Support register checksums for manually downloaded files.

fineguy · The TensorFlow Datasets Authors · commit 0015e969c3a9 · 2024-09-25T01:21:53.000-07:00
PiperOrigin-RevId: 678584247
diff --git a/tensorflow_datasets/core/download/download_manager.py b/tensorflow_datasets/core/download/download_manager.py
@@ -315,8 +315,12 @@ def downloaded_size(self) -> int:
     """Returns the total size of downloaded files."""
     return sum(url_info.size for url_info in self._recorded_url_infos.values())
 
-  def _get_dl_path(self, url: str, checksum: str | None = None) -> epath.Path:
-    return self._download_dir / resource_lib.get_dl_fname(url, checksum)
+  def _get_dl_path(
+      self, resource: resource_lib.Resource, checksum: str | None = None
+  ) -> epath.Path:
+    return self._download_dir / resource_lib.get_dl_fname(
+        resource.url, checksum
+    )
 
   @property
   def register_checksums(self):
@@ -352,7 +356,7 @@ def _get_manually_downloaded_path(
   @utils.build_synchronize_decorator()
   @utils.memoize()
   def _download(self, resource: Url) -> promise.Promise[epath.Path]:
-    """Download resource, returns Promise->path to downloaded file.
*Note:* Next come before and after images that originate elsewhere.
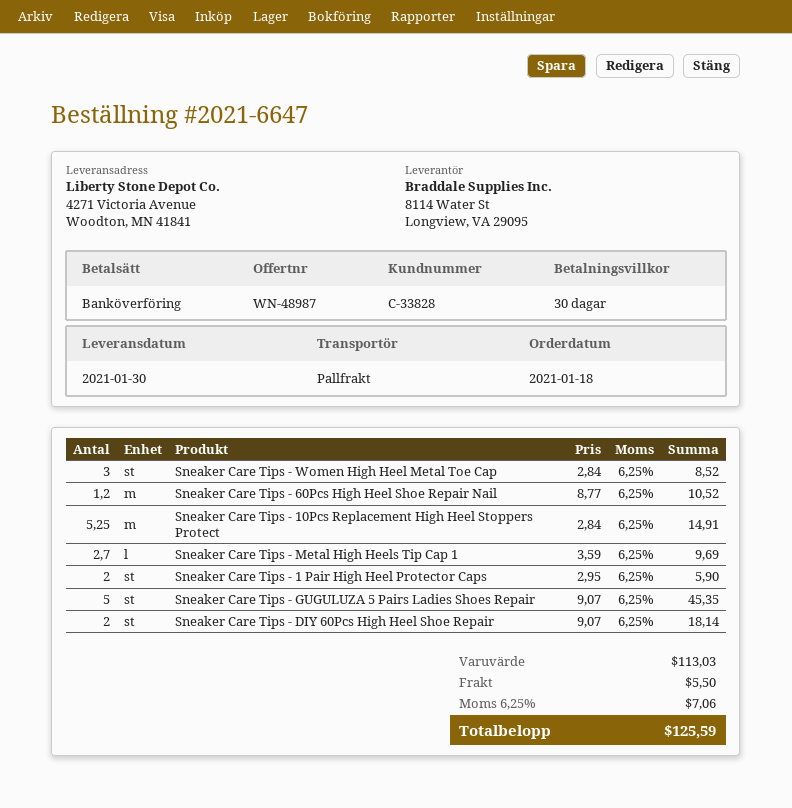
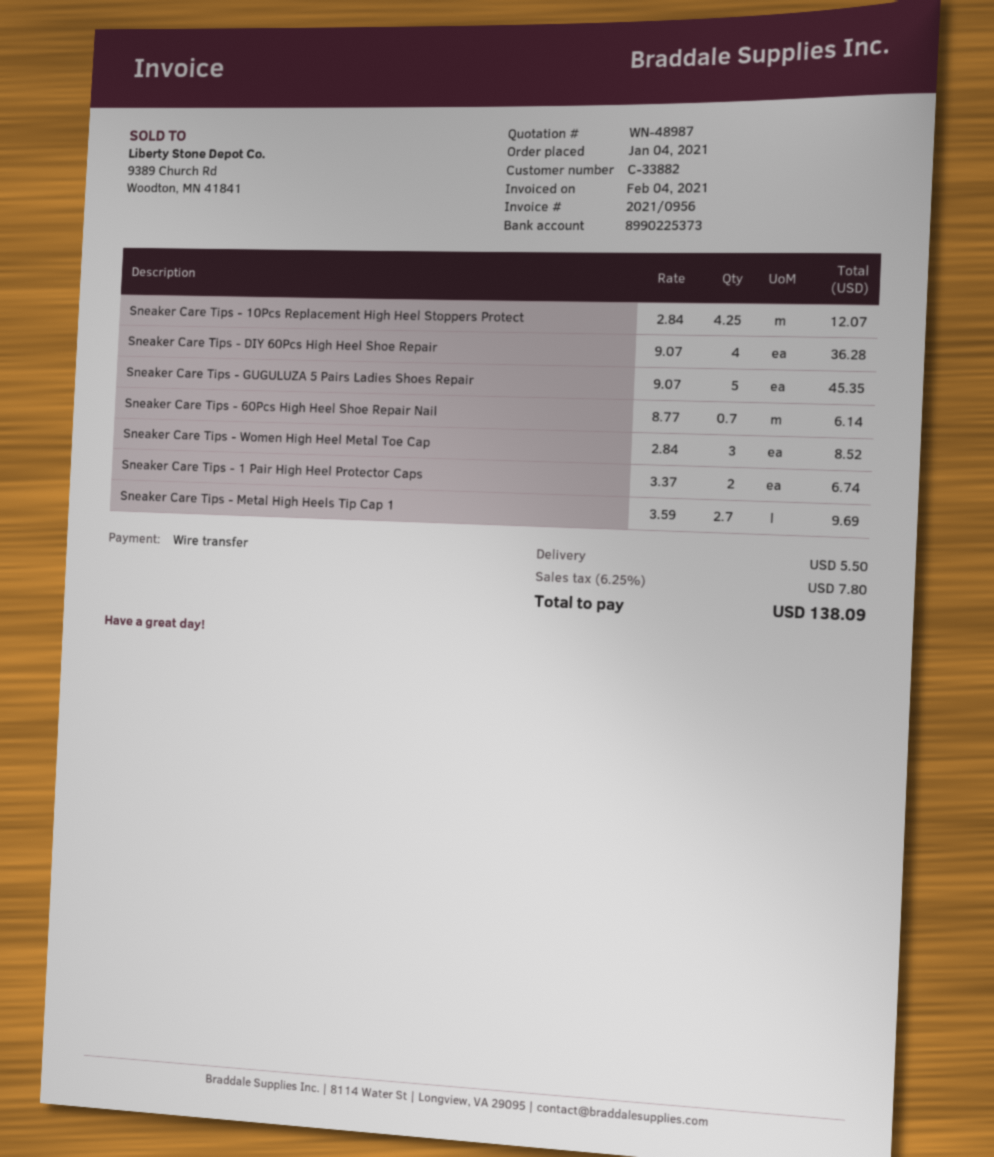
order date: 2021-01-18 -> 2021-01-04
customer number: C-33828 -> C-33882
Sneaker Care Tips - 60Pcs High Heel Shoe Repair Nail: 1.2 x 8.77 = 10.52 -> 0.7 x 8.77 = 6.14
Sneaker Care Tips - 10Pcs Replacement High Heel Stoppers Protect: 5.25 x 2.84 = 14.91 -> 4.25 x 2.84 = 12.07
Sneaker Care Tips - 1 Pair High Heel Protector Caps: 2 x 2.95 = 5.90 -> 2 x 3.37 = 6.74
Sneaker Care Tips - DIY 60Pcs High Heel Shoe Repair: 2 x 9.07 = 18.14 -> 4 x 9.07 = 36.28
tax: 6.25% = 7.06 -> 6.25% = 7.80
total: 125.59 -> 138.09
+    """Downloads resource or gets downloaded cache.
 
     This function:
 
@@ -364,13 +368,12 @@ def _download(self, resource: Url) -> promise.Promise[epath.Path]:
       resource: The URL to download.
 
     Returns:
-      path: The path to the downloaded resource.
+      Promise of the path to the downloaded resource.
     """
     # Normalize the input
-    if isinstance(resource, str):
-      url = resource
-    else:
-      url = resource.url
+    if not isinstance(resource, resource_lib.Resource):
+      resource = resource_lib.Resource(url=resource)
+    url = resource.url
     assert url is not None, 'URL is undefined from resource.'
 
     expected_url_info = self._url_infos.get(url)
@@ -382,9 +385,9 @@ def _download(self, resource: Url) -> promise.Promise[epath.Path]:
     manually_downloaded_path = self._get_manually_downloaded_path(
         expected_url_info=expected_url_info
     )
-    url_path = self._get_dl_path(url)
+    url_path = self._get_dl_path(resource)
     checksum_path = (
-        self._get_dl_path(url, expected_url_info.checksum)
+        self._get_dl_path(resource, expected_url_info.checksum)
         if expected_url_info
         else None
     )
@@ -396,12 +399,12 @@ def _download(self, resource: Url) -> promise.Promise[epath.Path]:
         url_path=url_path,
         expected_url_info=expected_url_info,
     )
-    if dl_result.path and not self._force_download:  # Download was cached
+    if dl_result and not self._force_download:  # Download was cached
       logging.info(
           f'Skipping download of {url}: File cached in {dl_result.path}'
       )
       # Still update the progression bar to indicate the file was downloaded
-      self._downloader.increase_tqdm(dl_result)
+      self._downloader.increase_tqdm(dl_result.url_info)
       future = promise.Promise.resolve(dl_result)
     else:
       # Download in a tmp directory next to url_path (to avoid name collisions)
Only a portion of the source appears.